Mitch Nichols playing for the Wanderers in February. DEAN LEWINS

'It's cost me': Nichols opens up on drugs bust

A REMORSEFUL Mitch Nichols has conceded he thought his professional soccer career was over and revealed that his drug arrest cost him a deal in Europe.

Breaking his silence, Nichols has vowed to repay Perth Glory's faith after they handed him a reprieve and revealed that the arrest and facing his mum have been the biggest 'reality checks'.

Nichols, 28, was arrested last month during a random drug sweep at a Sydney nightclub but escaped a criminal record after admitting possession of 1.1g of cocaine.

He was issued with a good behaviour bond plus a four-game ban from Football Federation Australia for breaching its code of conduct.

Capped five times by the Socceroos, the former Western Sydney, Melbourne Victory and Brisbane Roar midfielder revealed that it's been a huge reality check.

"Getting arrested, going to court, having your face splashed across the news, making that phone call to your mum. These are things you never want to do," Nichols said.

"Mum gave me the third degree a few times. I deserved it. It's a big lesson and it's cost me in a few ways. It's something I'll never repeat.

"People look at me differently now and rightly so. It doesn't sit well, it's affected everything, but that's my fault and I have to cop that.

"Straight after you can feel people's eyes on you and it's not for football. It's for something you don't want to be associated with. It's not a good feeling.

"It's been pretty tough. I stuffed up and I've got to prove to people I've learnt and moved on.

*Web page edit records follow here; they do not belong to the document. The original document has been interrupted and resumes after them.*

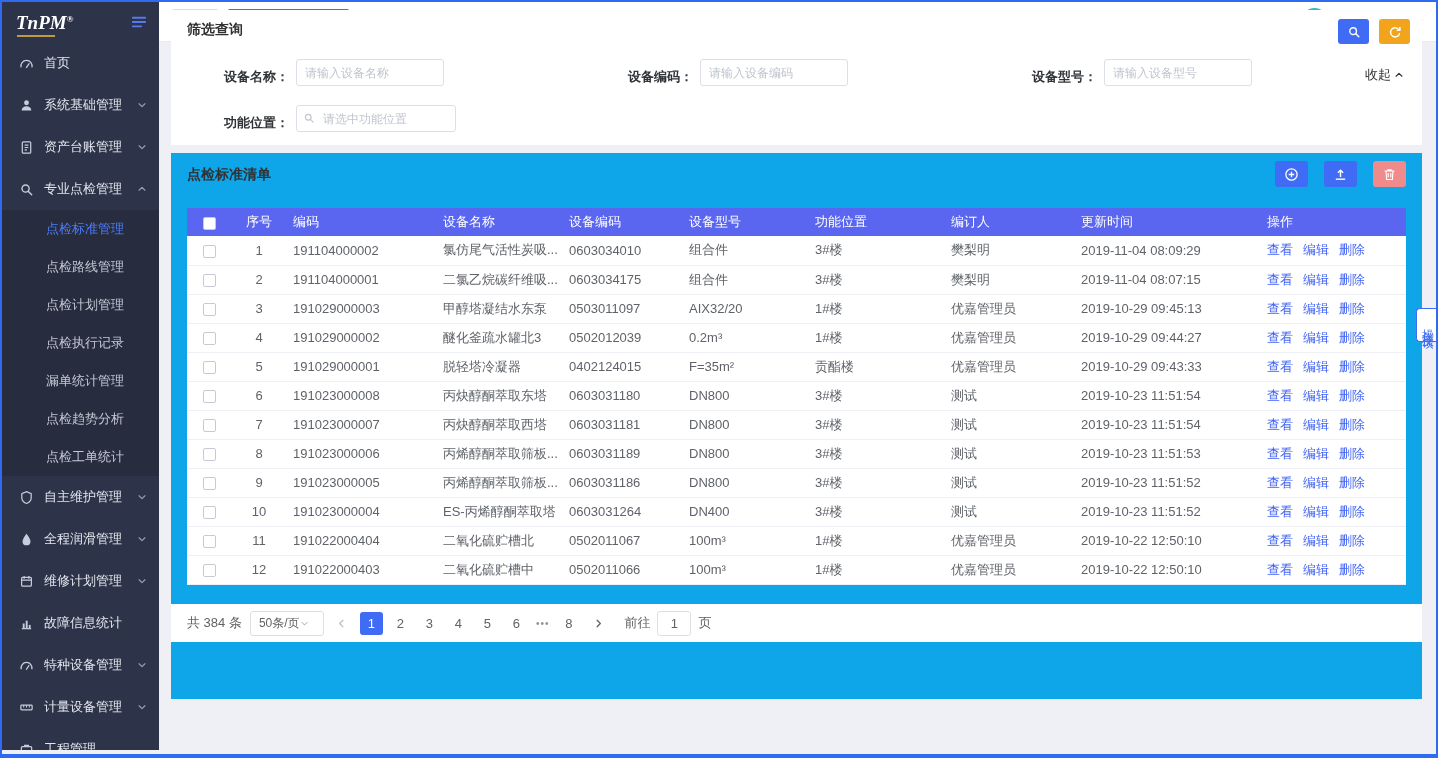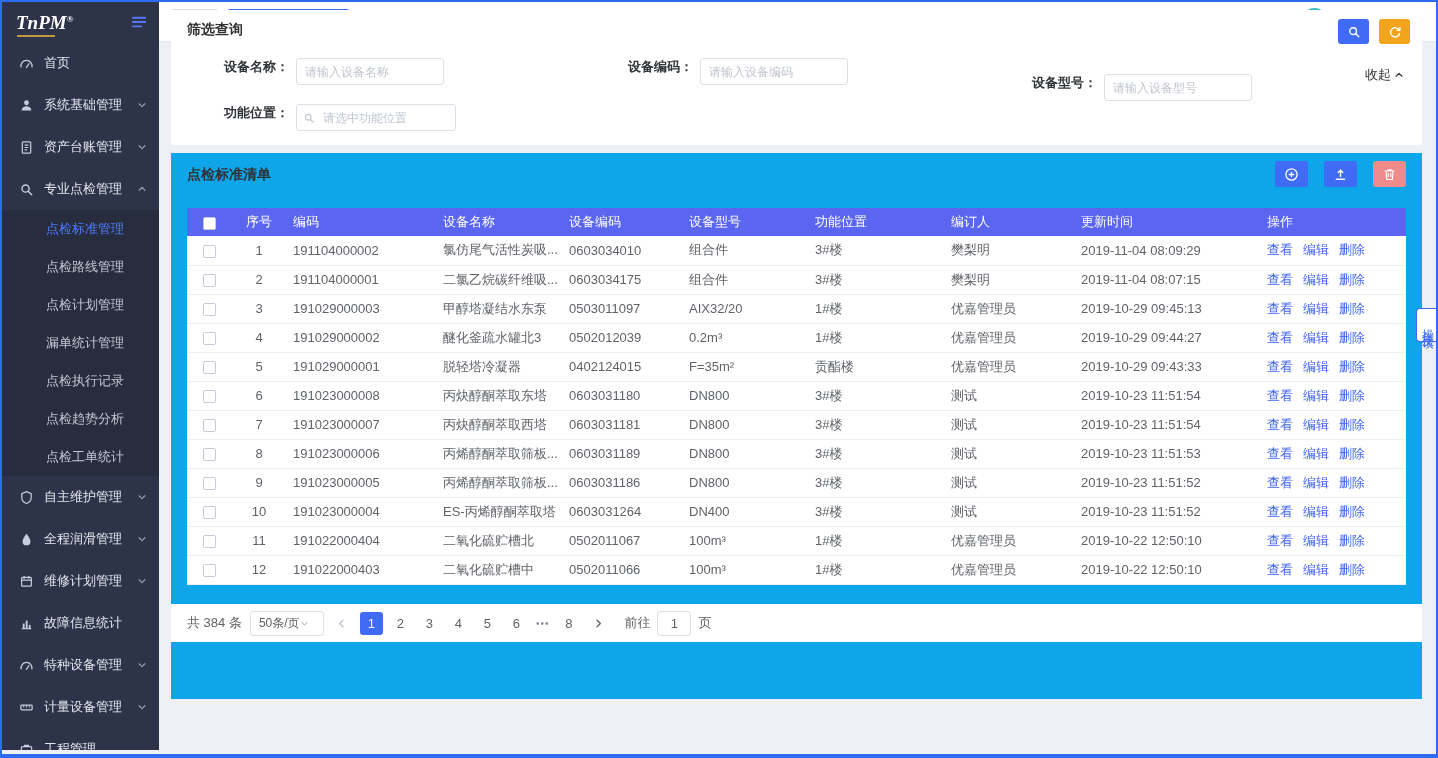--- a/index.html
+++ b/index.html
@@ -51,7 +51,7 @@
   .sq-btn .ic { width:14px; height:14px; }
   .sq-btn.search { background:#3f6bf5; }
   .sq-btn.refresh { background:#f2a51c; }
-  .fg { position:absolute; display:flex; align-items:flex-start; height:28px; }
+  .fg { position:absolute; display:flex; align-items:flex-end; height:28px; }
   .fg label { width:110px; text-align:right; font-size:13px; font-weight:700; color:#313439; flex:none; }
   .fg .inp { margin-left:7px; width:148px; height:27px; border:1px solid #dcdfe6; border-radius:3px; font-size:12px; color:#606266; padding:0 8px; font-family:inherit; outline:none; }
   .fg .inp::placeholder { color:#bfc4ce; }

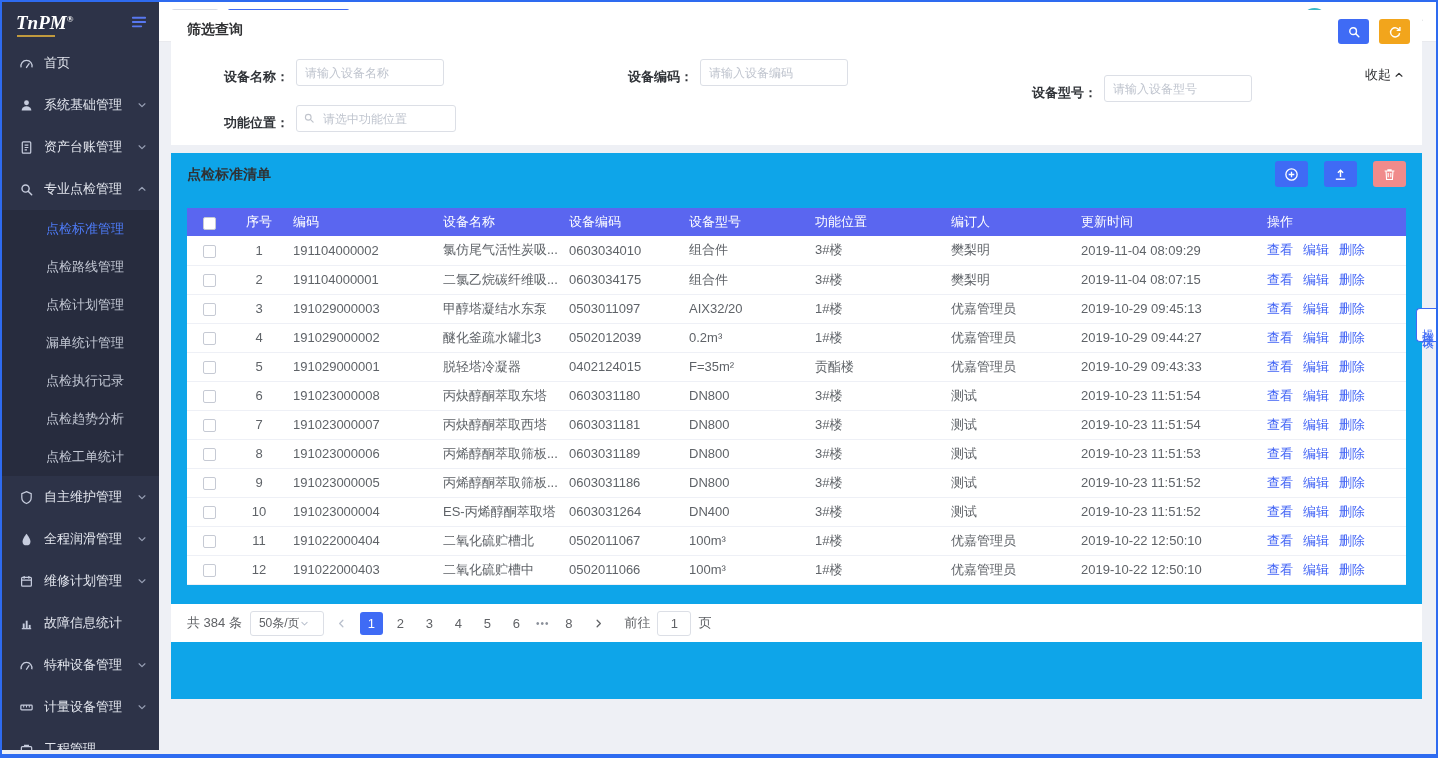--- a/index.html
+++ b/index.html
@@ -324,7 +324,7 @@
           <label>设备编码：</label>
           <input class="inp" type="text" placeholder="请输入设备编码" style="">
         </div>
-        <div class="fg" style="top:64px;left:816px">
+        <div class="fg" style="top:48px;left:816px">
           <label>设备型号：</label>
           <input class="inp" type="text" placeholder="请输入设备型号" style="">
         </div>

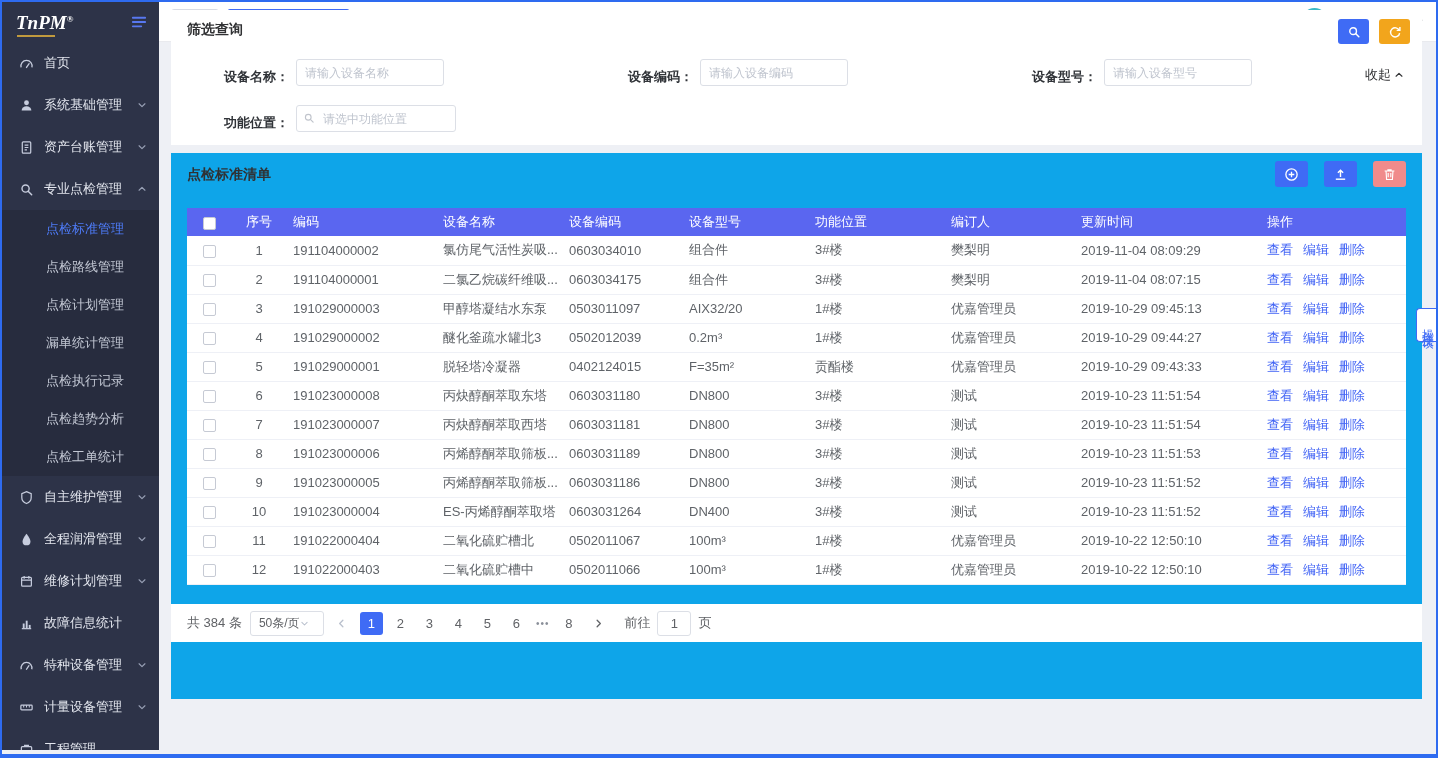--- a/index.html
+++ b/index.html
@@ -160,8 +160,8 @@
         <div class="submenu-item active">点检标准管理</div>
         <div class="submenu-item">点检路线管理</div>
         <div class="submenu-item">点检计划管理</div>
+        <div class="submenu-item">点检执行记录</div>
         <div class="submenu-item">漏单统计管理</div>
-        <div class="submenu-item">点检执行记录</div>
         <div class="submenu-item">点检趋势分析</div>
         <div class="submenu-item">点检工单统计</div>
       </div>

"A good behaviour bond was the best outcome with the situation I put myself in. (With) a criminal record, you can't travel, can't work overseas. It would've impacted the rest of my life.

"It was a big wake up call and makes you realise football can be taken away (quickly). I let down my family and friends and the football community."

Nichols, who said his agent Buddy Farah has gone "above and beyond" for him, declared that he will fight to be remembered for his on-field exploits.

"I've got to let my football do the talking, I don't want to be remembered for this incident," he said.

"Even off the field, making the right decisions with my health and lifestyle.

"I did (think it was over). I was wondering if I was going to play (again).

"Football was almost taken away from me, it was my own fault. It wasn't a good month, still isn't and I'm still dealing with it."

Nichols, who signed a two-year deal with Glory, revealed plans to educate kids on the impact "bad choices" can have on the rest of your life.

He feels he has unfinished business at Glory after a brief stint in 2014-15.

"I owe it to Perth for giving me a chance when I didn't think anyone would," Nichols said.

"I've gotta go there and pay them back and have a big year under Kenny (Lowe).

"A few clubs were interested but I felt like Glory were the best fit for me. I've been there and I felt like I have a bit to do, go back there and win something."